Trust, Mutual Responsibility

  CNN’s Fareed Zakaria brings incisive intelligent insight to world events.  Today, he cited an important study published in the British medical journal The Lancet.  This is a huge study, biggest of its kind, that studied COVID-19 infection and fatality rates across 177 countries.*   I looked it up.

 Here are the key findings:

 *    “Trust in government, trust in one another:  Measures of trust in the government and interpersonal trust, as well as less government corruption, had larger, statistically significant associations with lower standardized infection rates.”

*   “Willingness to be vaccinated:  High levels of government and interpersonal trust, as well as less government corruption, were also associated with higher COVID-19 vaccine coverage among middle-income and high-income countries where vaccine availability was more widespread, and lower corruption was associated with greater reductions in morbidity.”

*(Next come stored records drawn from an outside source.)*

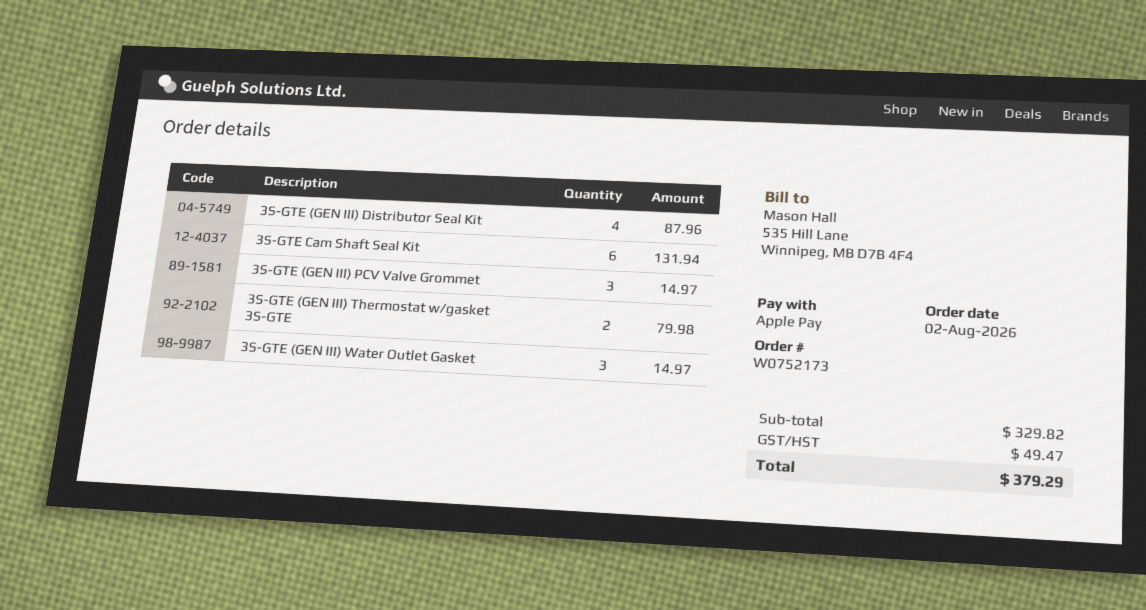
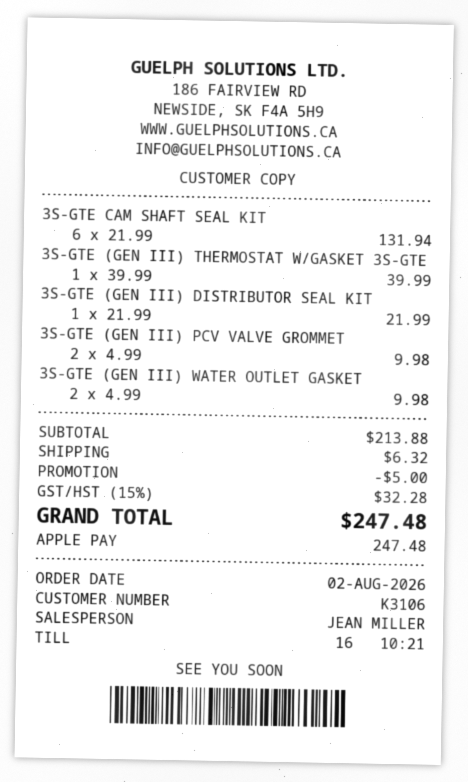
3S-GTE (GEN III) Distributor Seal Kit: 4 for 87.96 -> 1 for 21.99
3S-GTE (GEN III) PCV Valve Grommet: 3 for 14.97 -> 2 for 9.98
3S-GTE (GEN III) Thermostat w/gasket 3S-GTE: 2 for 79.98 -> 1 for 39.99
3S-GTE (GEN III) Water Outlet Gasket: 3 for 14.97 -> 2 for 9.98
subtotal: 329.82 -> 213.88
discount: none -> 5.00
shipping: none -> 6.32
tax: 49.47 -> 32.28
total: 379.29 -> 247.48

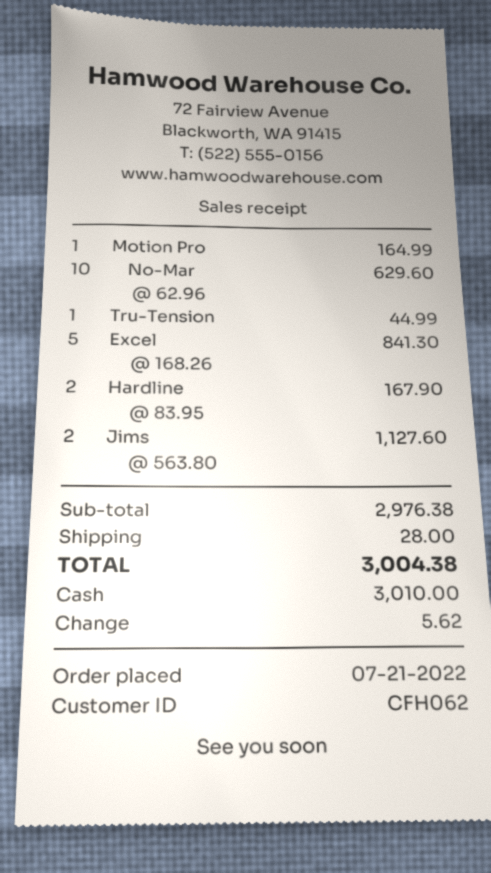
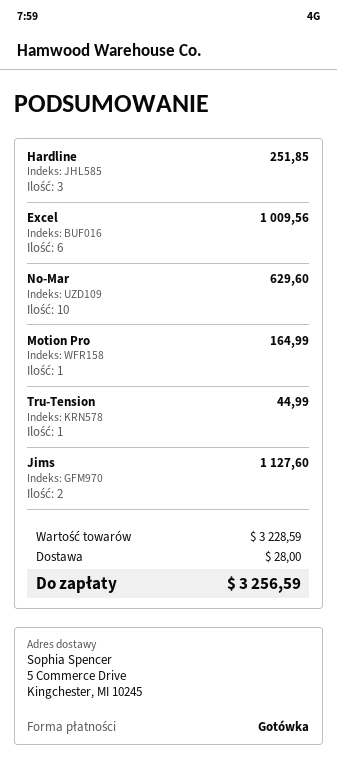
Excel: 5 for 841.30 -> 6 for 1009.56
Hardline: 2 for 167.90 -> 3 for 251.85
subtotal: 2976.38 -> 3228.59
total: 3004.38 -> 3256.59

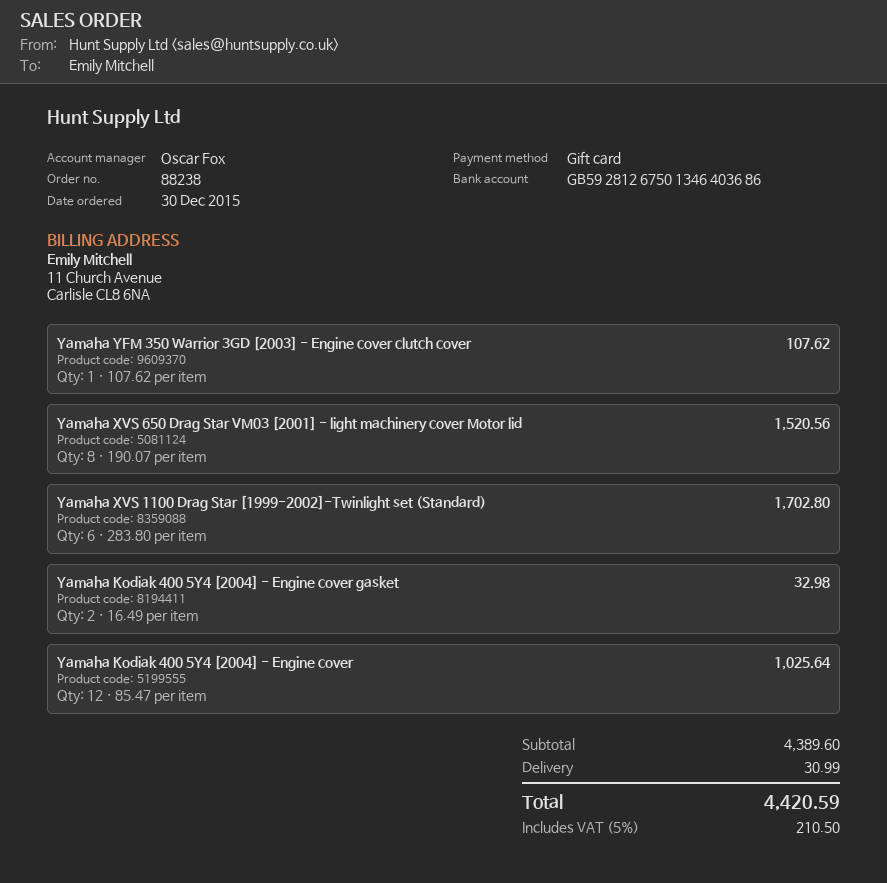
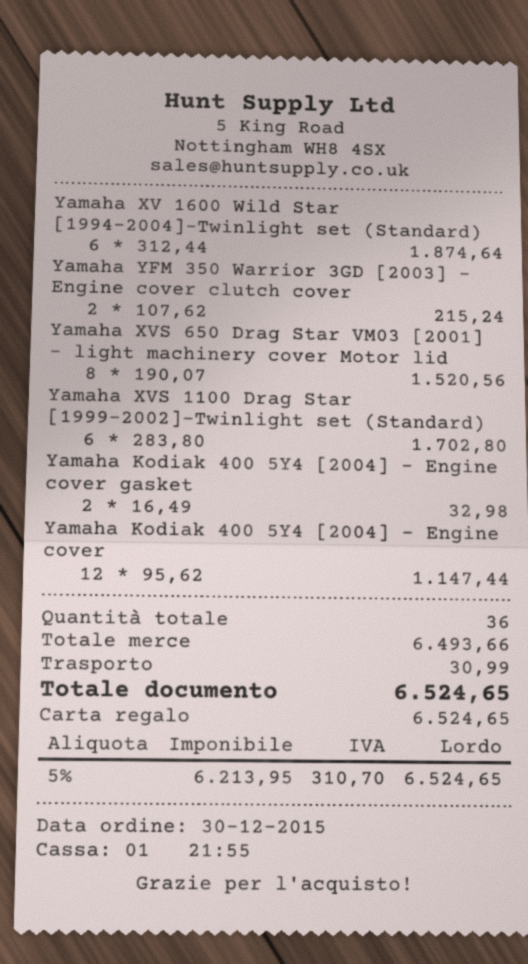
Yamaha YFM 350 Warrior 3GD [2003] - Engine cover clutch cover: 1 x 107.62 = 107.62 -> 2 x 107.62 = 215.24
Yamaha Kodiak 400 5Y4 [2004] - Engine cover: 12 x 85.47 = 1025.64 -> 12 x 95.62 = 1147.44
Yamaha XV 1600 Wild Star [1994-2004]-Twinlight set (Standard): none -> 6 x 312.44 = 1874.64
subtotal: 4389.60 -> 6493.66
tax: 5% = 210.50 -> 5% = 310.70
total: 4420.59 -> 6524.65

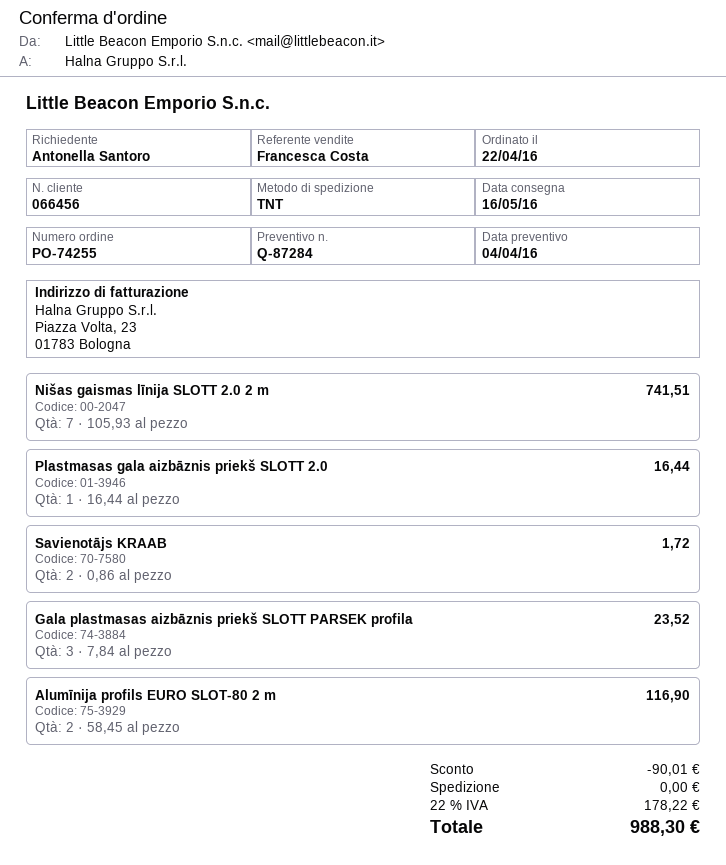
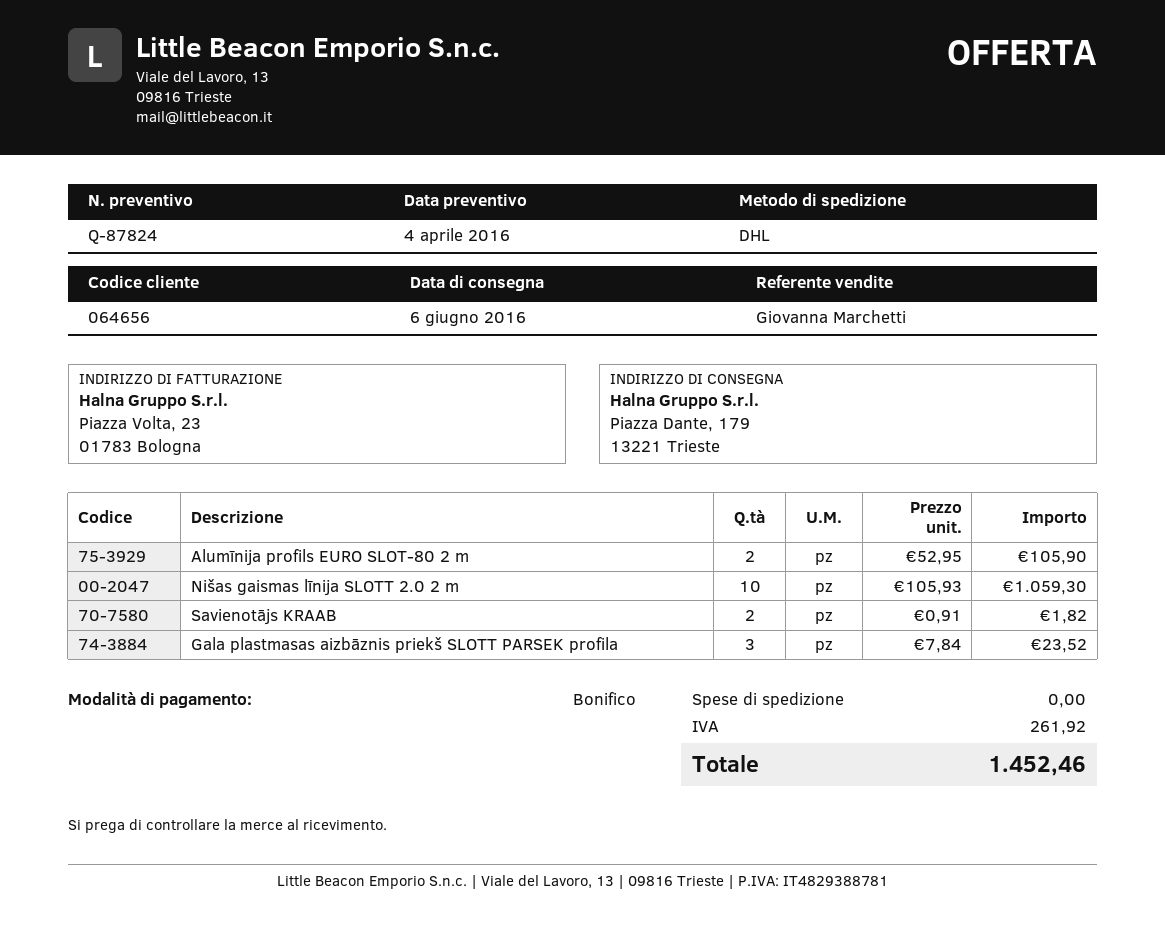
quote number: Q-87284 -> Q-87824
delivery date: 2016-05-16 -> 2016-06-06
customer number: 066456 -> 064656
sales rep: Francesca Costa -> Giovanna Marchetti
shipping method: TNT -> DHL
Nišas gaismas līnija SLOTT 2.0 2 m: 7 x 105.93 = 741.51 -> 10 x 105.93 = 1059.30
Plastmasas gala aizbāznis priekš SLOTT 2.0: 1 x 16.44 = 16.44 -> none
Savienotājs KRAAB: 2 x 0.86 = 1.72 -> 2 x 0.91 = 1.82
Alumīnija profils EURO SLOT-80 2 m: 2 x 58.45 = 116.90 -> 2 x 52.95 = 105.90
discount: 90.01 -> none
tax: 178.22 -> 261.92
total: 988.30 -> 1452.46

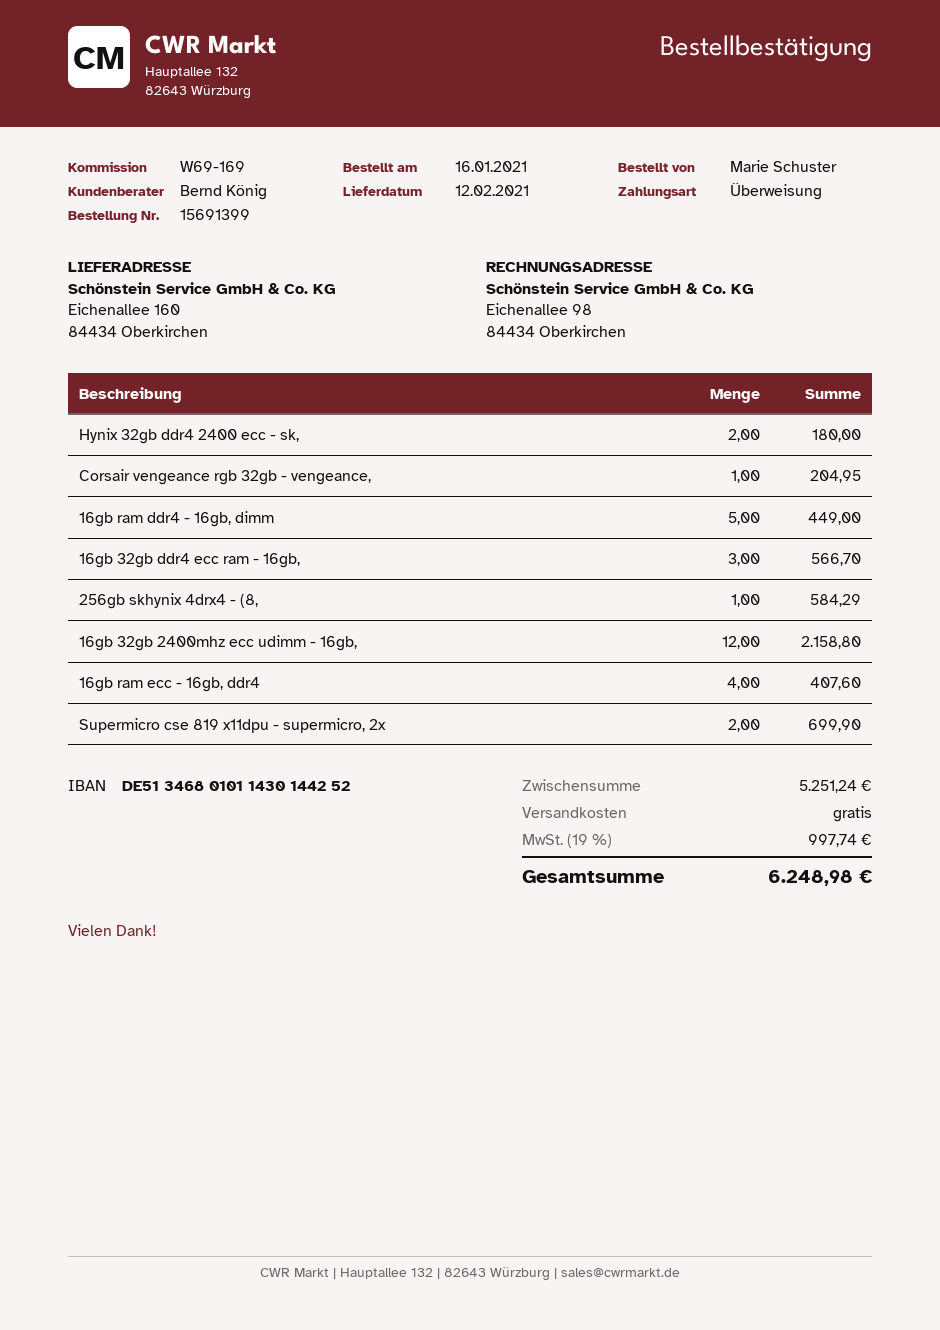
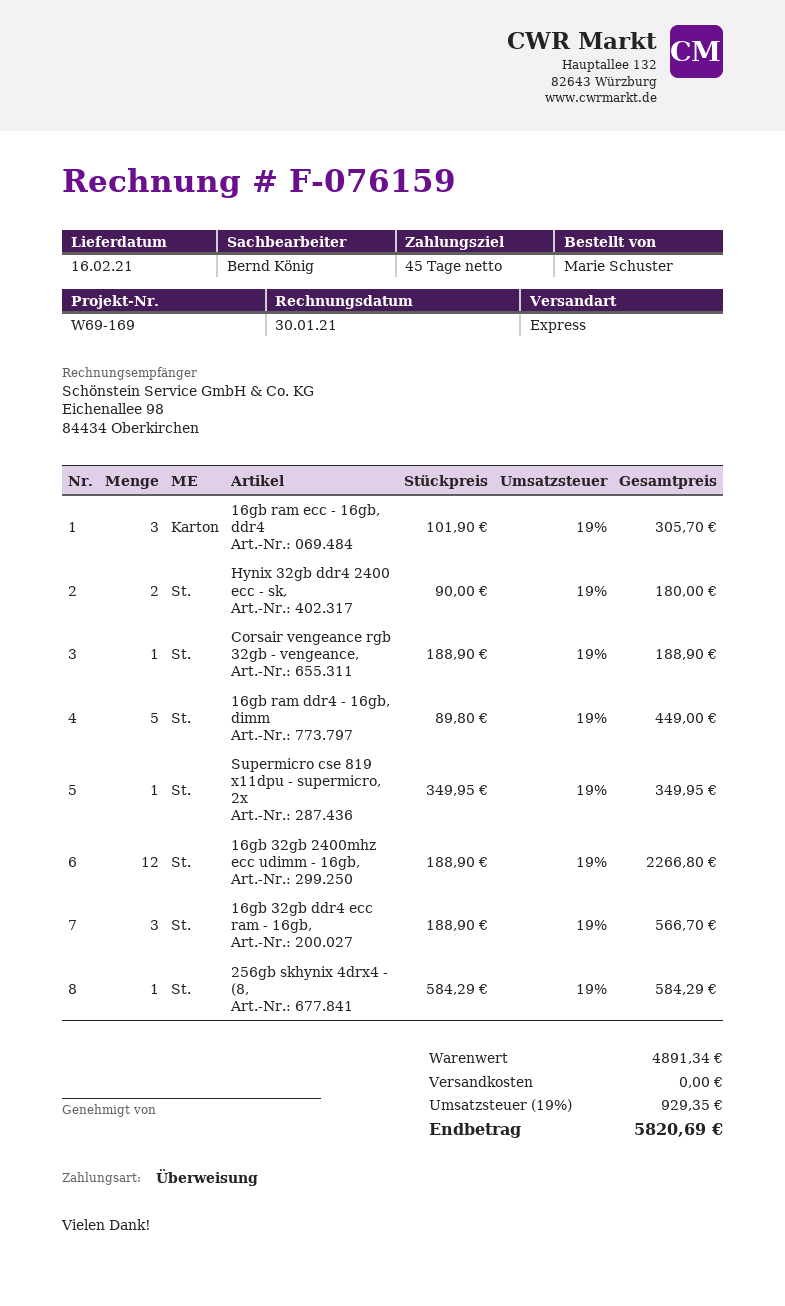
delivery date: 2021-02-12 -> 2021-02-16
Corsair vengeance rgb 32gb - vengeance,: 1 for 204.95 -> 1 for 188.90
16gb 32gb 2400mhz ecc udimm - 16gb,: 12 for 2158.80 -> 12 for 2266.80
16gb ram ecc - 16gb, ddr4: 4 for 407.60 -> 3 for 305.70
Supermicro cse 819 x11dpu - supermicro, 2x: 2 for 699.90 -> 1 for 349.95
subtotal: 5251.24 -> 4891.34
tax: 19% = 997.74 -> 19% = 929.35
total: 6248.98 -> 5820.69

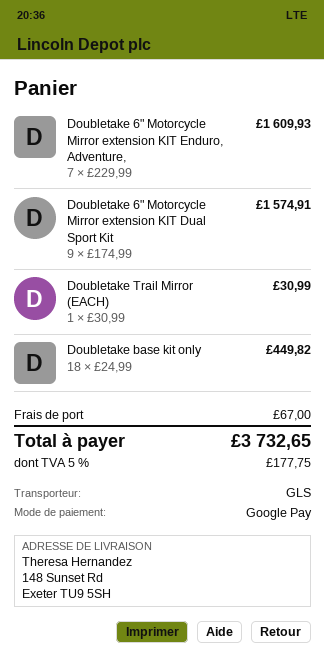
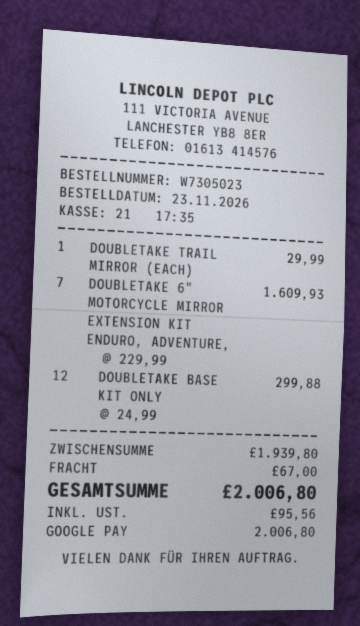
Doubletake 6" Motorcycle Mirror extension KIT Dual Sport Kit: 9 x 174.99 = 1574.91 -> none
Doubletake Trail Mirror (EACH): 1 x 30.99 = 30.99 -> 1 x 29.99 = 29.99
Doubletake base kit only: 18 x 24.99 = 449.82 -> 12 x 24.99 = 299.88
tax: 177.75 -> 95.56
total: 3732.65 -> 2006.80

     This is not just  a statistical correlation.   Trust SAVES LIVES.   

*    “If these modelled associations were to be causal, an increase in trust of governments such that all countries had societies that attained at least the amount of trust in government or interpersonal trust measured in Denmark, which is in the 75th percentile across these spectrums, might have reduced global infections by 12·9%  for government trust and 40·3% for interpersonal trust.”   

       Take a closer look at that last italicized number.  40.3%   If we all trusted in our government as the Danes do, and trusted in one another as the Danes do, global infections would have been 40 per cent less. 

    There have been over 400 million COVID-19 infections, and 5.8 million deaths, globally.  Had we trusted one another, helped one another, believed in one another, and trusted our government and what it told us —  perhaps more than two million deaths could have been prevented.  We would have worn masks, isolated socially, and got vaccinated. 

    Corrupt, incompetent governments are not only contemptible.  They kill.  They cost lives.  We cannot afford them.  When we need them, need public heath policies, need public spirited people – we lack them.   And we just cannot afford it.

     We have to restore a sense of responsibility toward one another.  We have to repair the adverse selection model, that funnels corrupt untruthful people into government and repels capable people of good will.  We just cannot afford to do otherwise.   What we have now is costing lives.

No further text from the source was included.